■ What the task asks ■
All lines holding the word "right" should be located in the records and copied.

::::::

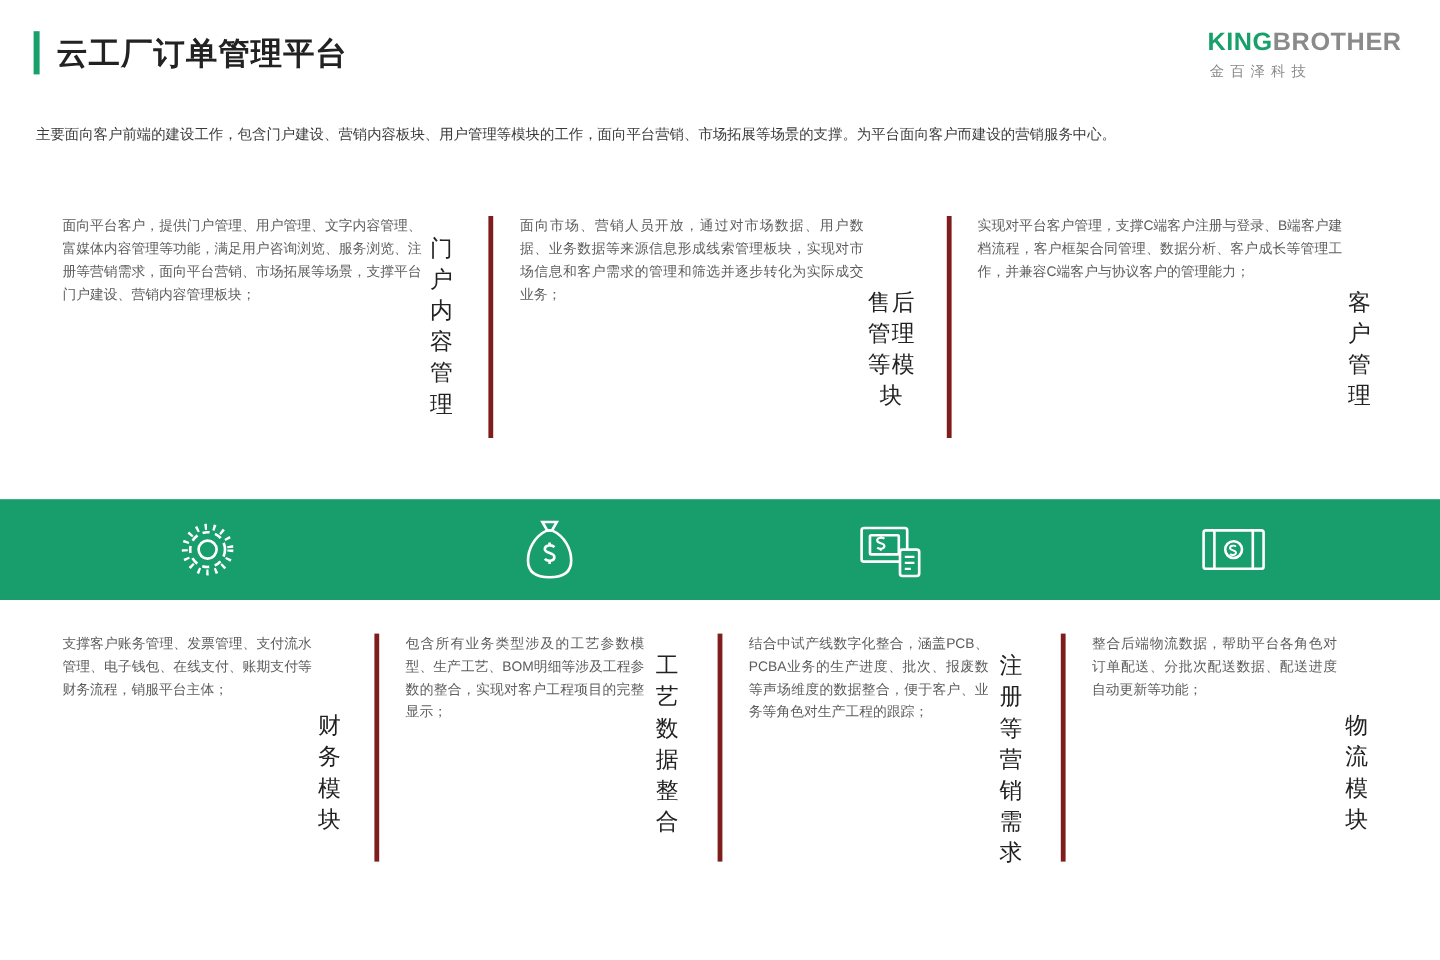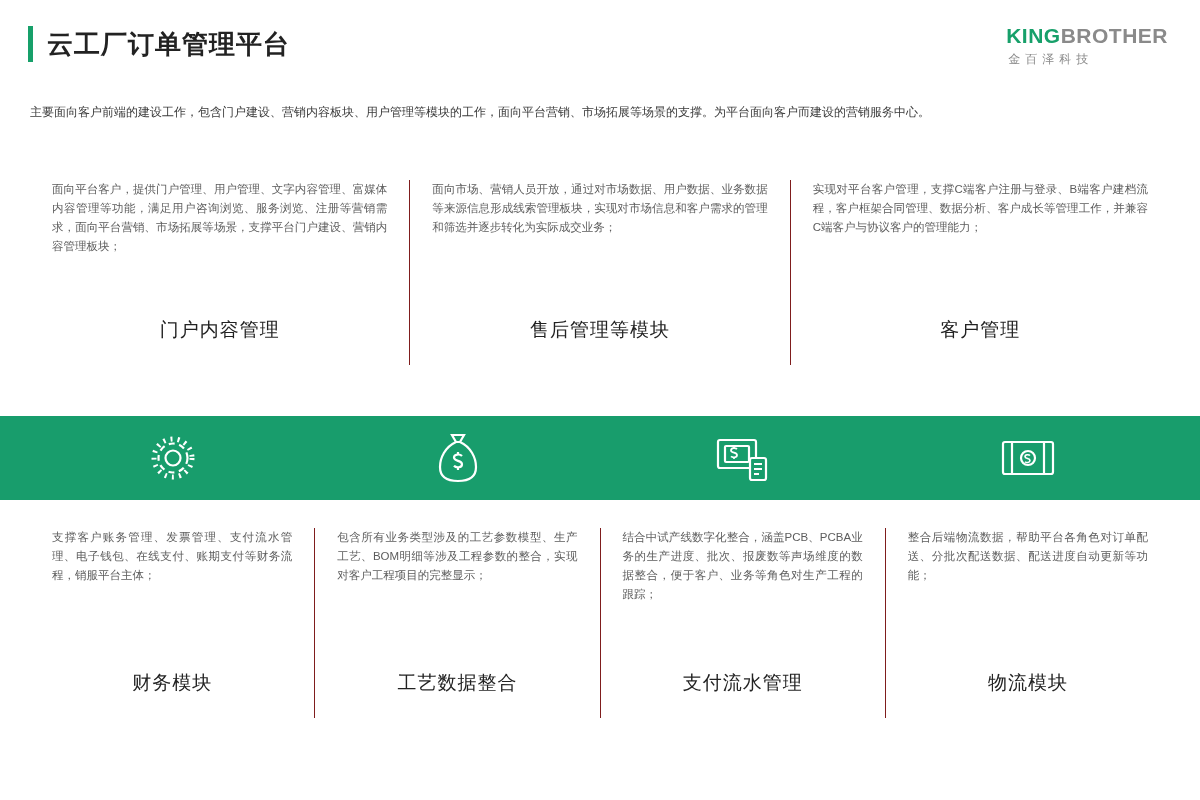--- a/index.html
+++ b/index.html
@@ -90,7 +90,7 @@
     padding: 0 22px;
     position: relative;
     display: flex;
-    flex-direction: column;
+    flex-direction: row;
   }
   .card + .card { border-left: 1px solid #7f1d1d; }
   .card-desc {

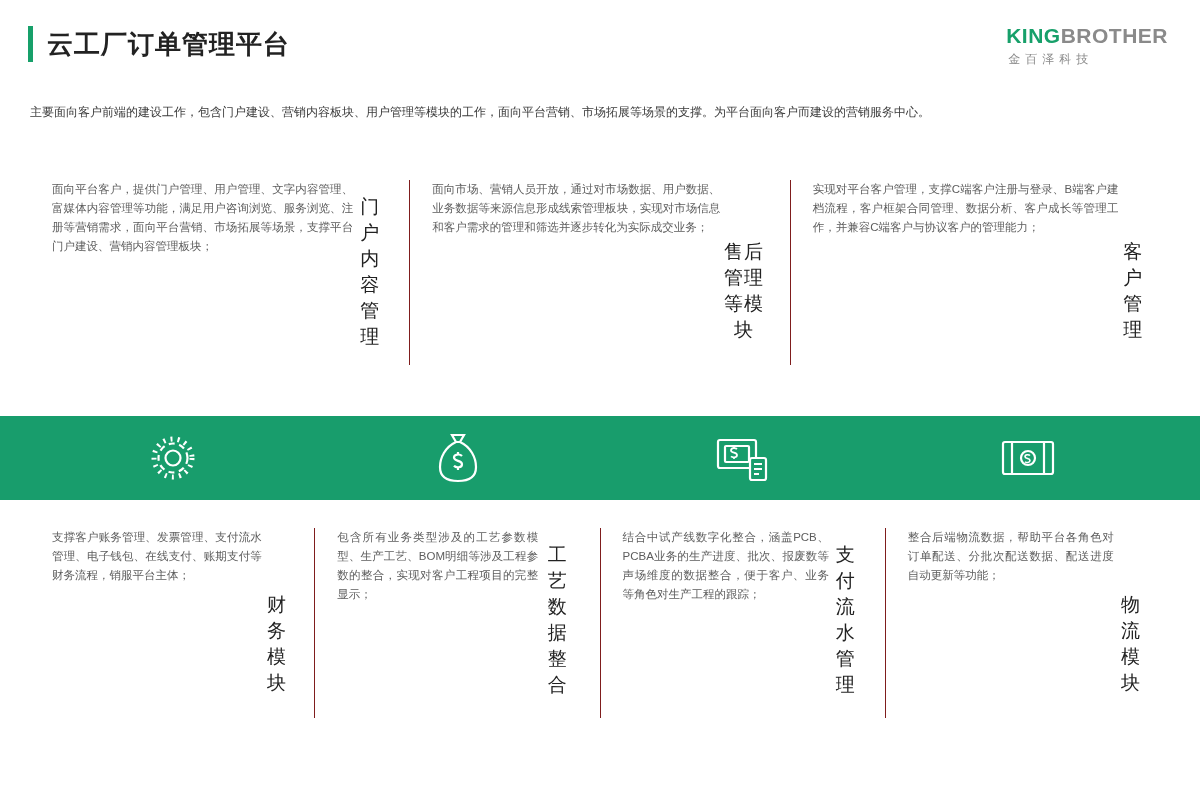--- a/index.html
+++ b/index.html
@@ -92,7 +92,7 @@
     display: flex;
     flex-direction: row;
   }
-  .card + .card { border-left: 1px solid #7f1d1d; }
+  .card + .card { border-left: 4px solid #7f1d1d; }
   .card-desc {
     font-size: 11.5px;
     line-height: 19px;

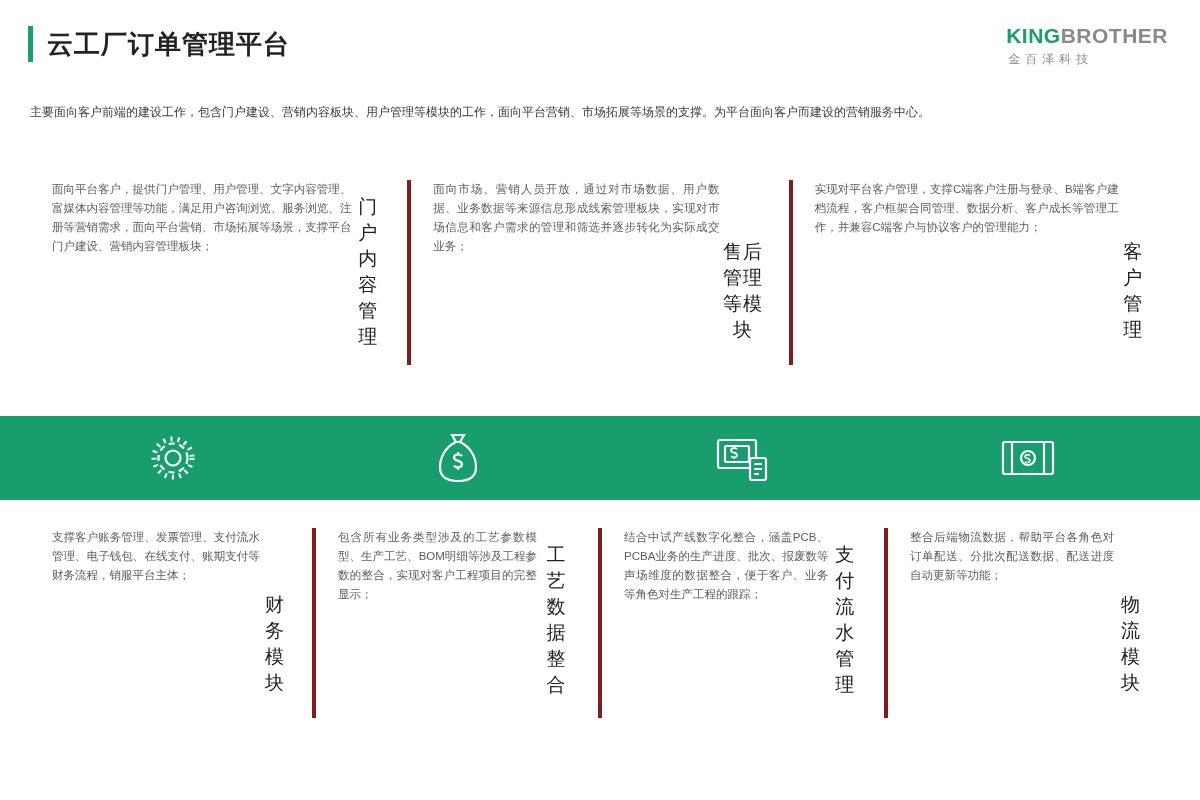--- a/index.html
+++ b/index.html
@@ -224,7 +224,7 @@
     </div>
     <div class="card">
       <div class="card-desc">结合中试产线数字化整合，涵盖PCB、PCBA业务的生产进度、批次、报废数等声场维度的数据整合，便于客户、业务等角色对生产工程的跟踪；</div>
-      <div class="card-title">支付流水管理</div>
+      <div class="card-title">注册等营销需求</div>
     </div>
     <div class="card">
       <div class="card-desc">整合后端物流数据，帮助平台各角色对订单配送、分批次配送数据、配送进度自动更新等功能；</div>

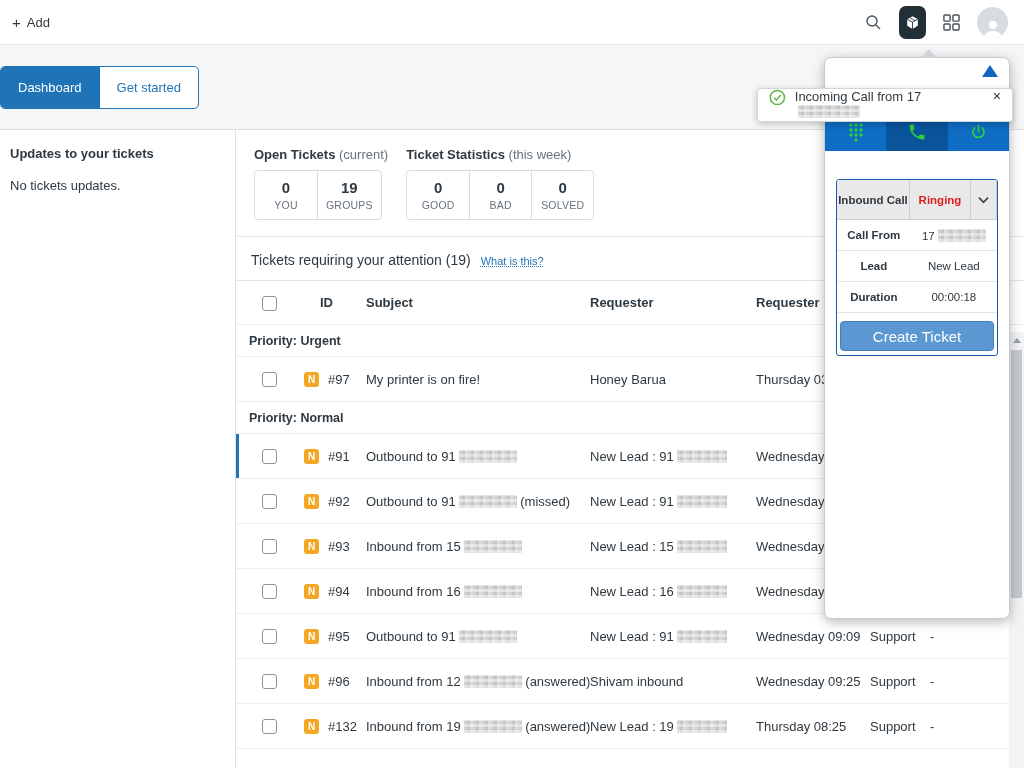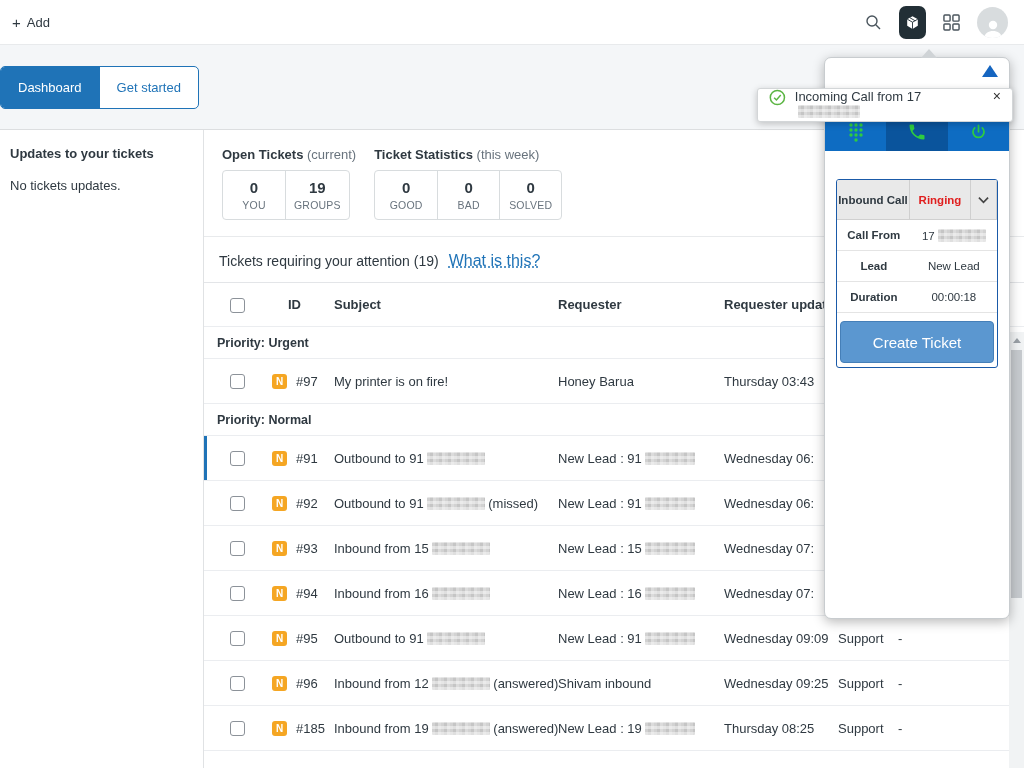--- a/index.html
+++ b/index.html
@@ -31,7 +31,7 @@
 
   
   .content { display:flex; height:638px; }
-  aside { width:204px; border-right:1px solid #e0e2e4; padding:16px 10px; flex:none; }
+  aside { width:236px; border-right:1px solid #e0e2e4; padding:16px 10px; flex:none; }
   .aside-title { font-weight:bold; margin-bottom:17px; }
 
   main { flex:1; padding-top:17px; position:relative; }

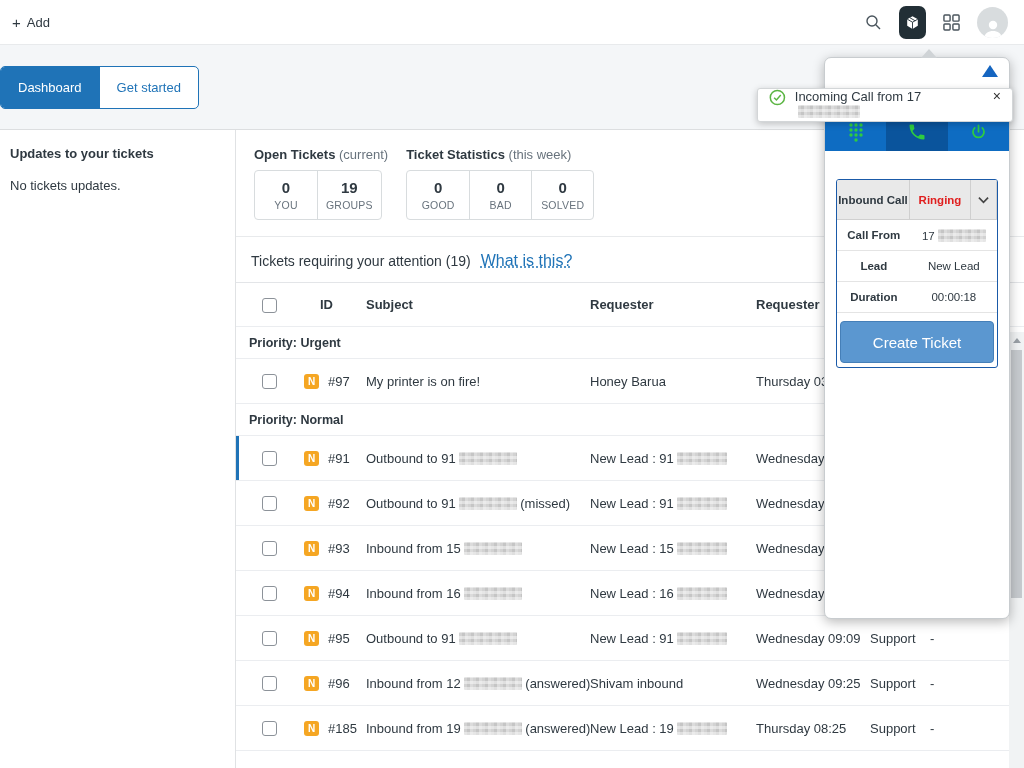--- a/index.html
+++ b/index.html
@@ -49,7 +49,7 @@
   .attention { padding:15px 0 12px 15px; border-bottom:1px solid #e3e5e8;
                display:flex; align-items:baseline; gap:10px; }
   .attention-title { font-size:14px; font-weight:normal; }
-  .help-link { font-size:16px; color:#1f73b7; cursor:pointer;
+  .help-link { font-size:11px; color:#1f73b7; cursor:pointer;
                text-decoration:underline; text-decoration-style:dotted; }
 
   

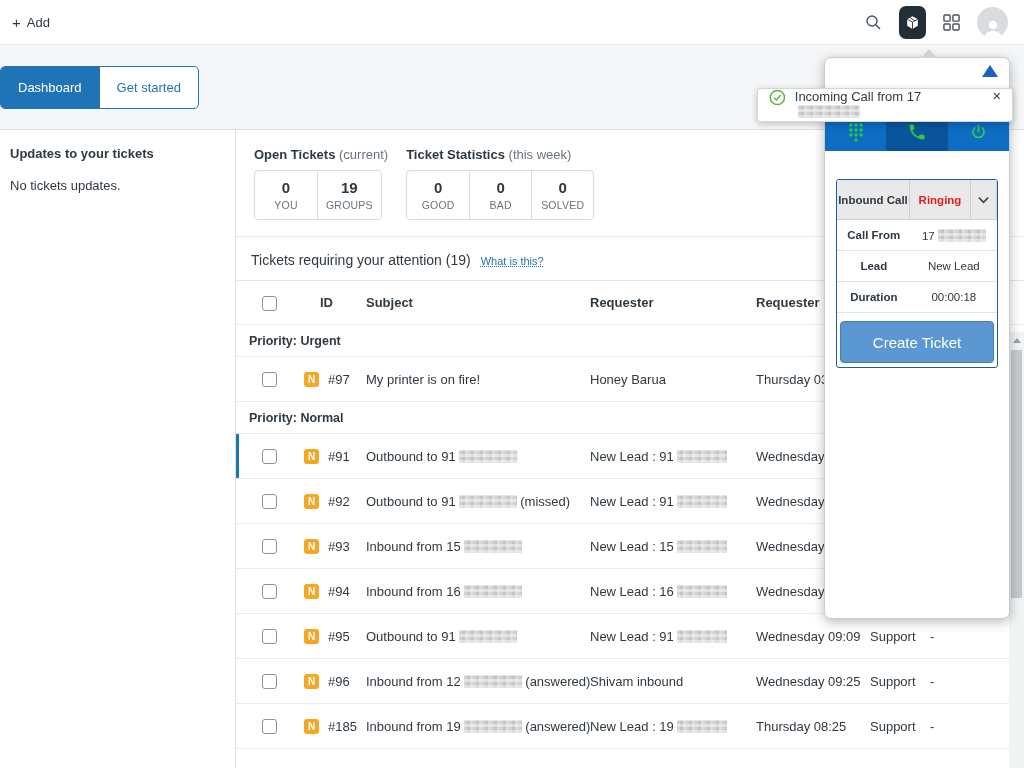--- a/index.html
+++ b/index.html
@@ -112,7 +112,7 @@
   .lc-row { display:flex; height:31px; align-items:center; border-bottom:1px solid #e4e4e4; font-size:11.5px; }
   .lc-row-label { width:46%; text-align:center; font-weight:bold; }
   .lc-row-value { width:54%; text-align:center; }
-  .lc-btn { margin:8px 3px 4px; height:42px; background:#5b97d0; border:1px solid #457fb8; border-radius:4px;
+  .lc-btn { margin:8px 3px 4px; height:30px; background:#5b97d0; border:1px solid #457fb8; border-radius:4px;
             color:#fff; font-size:15px; display:flex; align-items:center; justify-content:center; cursor:pointer; }
 
   

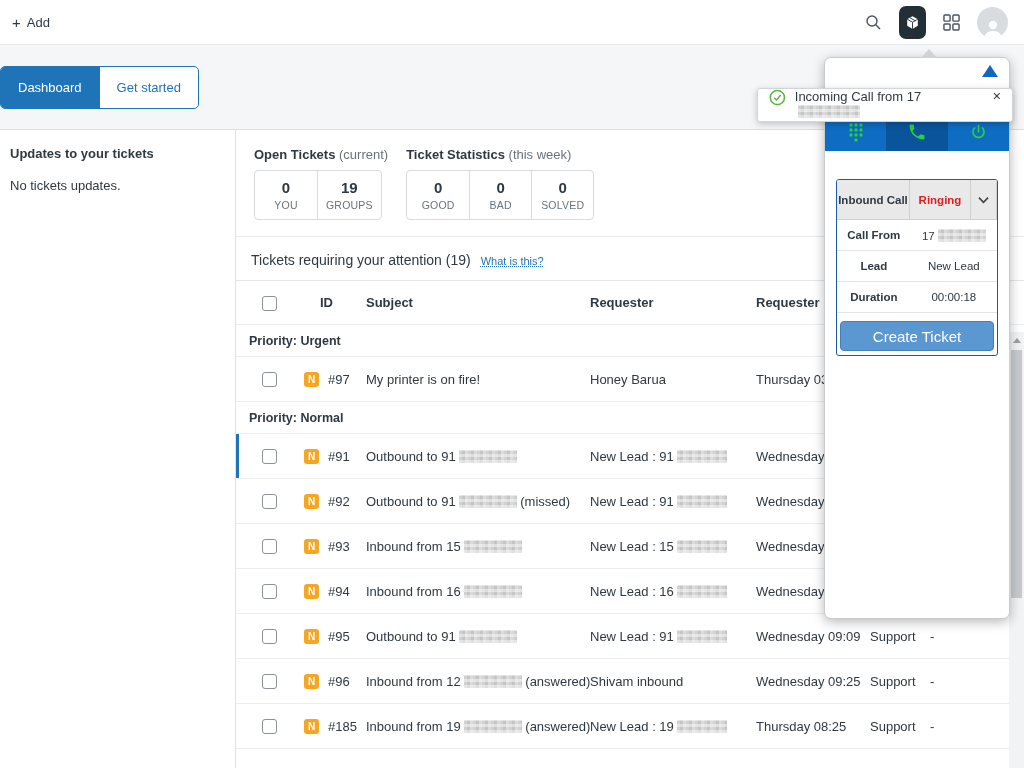--- a/index.html
+++ b/index.html
@@ -321,7 +321,7 @@
             <div class="cell cbx-cell"><span class="cbx"></span></div>
             <div class="cell badge-id">
               <span class="nbadge">N</span>
-              <span class="tid">#185</span>
+              <span class="tid">#132</span>
             </div>
             <div class="cell subject">Inbound from 19<span class="blurred" style="width: 58px;"></span> (answered)</div>
             <div class="cell requester">New Lead : 19<span class="blurred" style="width: 50px;"></span></div>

::::::

■ Finished exercise ■
-  aside { width:204px; border-right:1px solid #e0e2e4; padding:16px 10px; flex:none; }
+  aside { width:236px; border-right:1px solid #e0e2e4; padding:16px 10px; flex:none; }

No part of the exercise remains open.